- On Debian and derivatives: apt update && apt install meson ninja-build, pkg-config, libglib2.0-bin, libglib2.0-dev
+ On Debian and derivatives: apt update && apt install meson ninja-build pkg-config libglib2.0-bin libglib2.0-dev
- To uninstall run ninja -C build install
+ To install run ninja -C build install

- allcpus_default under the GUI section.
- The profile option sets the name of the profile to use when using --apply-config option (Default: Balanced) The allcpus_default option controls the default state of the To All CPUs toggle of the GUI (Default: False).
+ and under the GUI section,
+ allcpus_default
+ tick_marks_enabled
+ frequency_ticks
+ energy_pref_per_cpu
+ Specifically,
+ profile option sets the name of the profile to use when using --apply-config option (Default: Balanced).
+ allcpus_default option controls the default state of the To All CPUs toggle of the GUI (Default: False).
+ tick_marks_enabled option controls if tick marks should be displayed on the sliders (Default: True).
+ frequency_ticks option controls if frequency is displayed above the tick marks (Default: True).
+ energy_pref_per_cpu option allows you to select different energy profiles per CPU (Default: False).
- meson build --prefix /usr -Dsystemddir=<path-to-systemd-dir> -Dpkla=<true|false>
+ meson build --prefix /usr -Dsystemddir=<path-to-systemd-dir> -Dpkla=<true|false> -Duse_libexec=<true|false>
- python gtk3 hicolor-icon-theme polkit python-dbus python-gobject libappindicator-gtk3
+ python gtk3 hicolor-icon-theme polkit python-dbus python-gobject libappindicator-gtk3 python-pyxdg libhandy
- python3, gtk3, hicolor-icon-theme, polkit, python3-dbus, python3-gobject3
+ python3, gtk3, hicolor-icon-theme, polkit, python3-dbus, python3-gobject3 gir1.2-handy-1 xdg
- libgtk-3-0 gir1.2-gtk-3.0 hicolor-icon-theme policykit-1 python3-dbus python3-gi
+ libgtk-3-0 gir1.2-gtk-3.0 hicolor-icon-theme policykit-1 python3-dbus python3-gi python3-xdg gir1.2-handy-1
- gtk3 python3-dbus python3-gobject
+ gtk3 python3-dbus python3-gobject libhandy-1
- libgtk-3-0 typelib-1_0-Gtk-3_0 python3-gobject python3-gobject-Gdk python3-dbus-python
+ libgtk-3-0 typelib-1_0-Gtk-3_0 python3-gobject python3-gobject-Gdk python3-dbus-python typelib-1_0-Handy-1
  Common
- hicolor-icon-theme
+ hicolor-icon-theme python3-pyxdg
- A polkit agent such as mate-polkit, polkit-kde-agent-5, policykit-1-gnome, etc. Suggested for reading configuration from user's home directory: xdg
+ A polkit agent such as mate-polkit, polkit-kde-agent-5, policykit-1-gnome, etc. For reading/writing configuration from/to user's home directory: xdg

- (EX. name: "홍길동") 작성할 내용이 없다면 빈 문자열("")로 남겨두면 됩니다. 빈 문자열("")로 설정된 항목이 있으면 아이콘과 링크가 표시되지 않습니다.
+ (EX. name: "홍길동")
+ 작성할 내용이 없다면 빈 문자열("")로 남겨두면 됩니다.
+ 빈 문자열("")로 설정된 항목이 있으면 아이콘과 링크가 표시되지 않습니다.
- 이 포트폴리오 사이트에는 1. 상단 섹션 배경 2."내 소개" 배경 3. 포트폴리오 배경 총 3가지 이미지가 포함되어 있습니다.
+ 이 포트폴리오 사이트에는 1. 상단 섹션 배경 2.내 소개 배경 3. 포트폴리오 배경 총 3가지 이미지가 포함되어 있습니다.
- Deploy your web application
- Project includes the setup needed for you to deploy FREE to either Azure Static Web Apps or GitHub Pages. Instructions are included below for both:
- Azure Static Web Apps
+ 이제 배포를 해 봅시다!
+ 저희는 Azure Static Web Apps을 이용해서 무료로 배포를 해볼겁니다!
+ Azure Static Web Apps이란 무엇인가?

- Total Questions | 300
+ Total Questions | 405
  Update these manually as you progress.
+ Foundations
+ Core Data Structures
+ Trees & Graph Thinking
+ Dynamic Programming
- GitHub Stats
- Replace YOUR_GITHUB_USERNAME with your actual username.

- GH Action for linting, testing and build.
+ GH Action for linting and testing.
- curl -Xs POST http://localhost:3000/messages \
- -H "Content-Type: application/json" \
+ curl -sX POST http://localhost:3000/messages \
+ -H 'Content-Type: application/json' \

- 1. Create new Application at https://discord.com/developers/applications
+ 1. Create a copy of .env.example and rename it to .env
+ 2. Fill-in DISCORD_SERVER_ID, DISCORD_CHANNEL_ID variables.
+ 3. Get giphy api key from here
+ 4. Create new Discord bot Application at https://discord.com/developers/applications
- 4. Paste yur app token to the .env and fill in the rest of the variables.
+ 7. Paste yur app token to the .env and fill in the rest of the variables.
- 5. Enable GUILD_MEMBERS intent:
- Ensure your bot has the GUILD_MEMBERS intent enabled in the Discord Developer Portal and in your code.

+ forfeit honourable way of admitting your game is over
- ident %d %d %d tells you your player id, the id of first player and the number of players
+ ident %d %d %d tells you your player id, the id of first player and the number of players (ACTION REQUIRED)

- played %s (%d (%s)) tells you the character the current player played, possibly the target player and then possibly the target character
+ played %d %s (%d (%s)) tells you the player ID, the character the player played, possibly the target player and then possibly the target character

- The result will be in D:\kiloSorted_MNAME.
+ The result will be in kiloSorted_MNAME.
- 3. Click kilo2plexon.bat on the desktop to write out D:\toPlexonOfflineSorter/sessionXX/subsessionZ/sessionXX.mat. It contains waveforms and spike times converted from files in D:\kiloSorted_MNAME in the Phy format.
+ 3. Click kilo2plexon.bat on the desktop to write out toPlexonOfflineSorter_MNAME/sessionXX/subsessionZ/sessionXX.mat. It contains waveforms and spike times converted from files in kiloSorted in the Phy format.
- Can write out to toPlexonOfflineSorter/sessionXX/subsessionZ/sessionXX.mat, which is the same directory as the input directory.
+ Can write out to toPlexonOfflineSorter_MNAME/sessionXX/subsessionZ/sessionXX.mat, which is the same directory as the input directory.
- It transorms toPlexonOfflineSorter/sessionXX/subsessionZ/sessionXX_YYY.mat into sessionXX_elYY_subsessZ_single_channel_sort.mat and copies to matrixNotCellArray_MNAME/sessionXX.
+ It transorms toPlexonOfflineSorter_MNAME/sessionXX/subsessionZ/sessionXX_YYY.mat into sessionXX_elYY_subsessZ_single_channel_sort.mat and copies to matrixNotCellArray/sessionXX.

• **TASK**
Copy the lines of the data above exactly as written, beginning with the line containing "- 5. Enable" and ending with the line containing "- played %s", and leave out all other lines.

• **RESULT OF THIS EXERCISE**
- 5. Enable GUILD_MEMBERS intent:
- Ensure your bot has the GUILD_MEMBERS intent enabled in the Discord Developer Portal and in your code.

+ forfeit honourable way of admitting your game is over
- ident %d %d %d tells you your player id, the id of first player and the number of players
+ ident %d %d %d tells you your player id, the id of first player and the number of players (ACTION REQUIRED)

- played %s (%d (%s)) tells you the character the current player played, possibly the target player and then possibly the target character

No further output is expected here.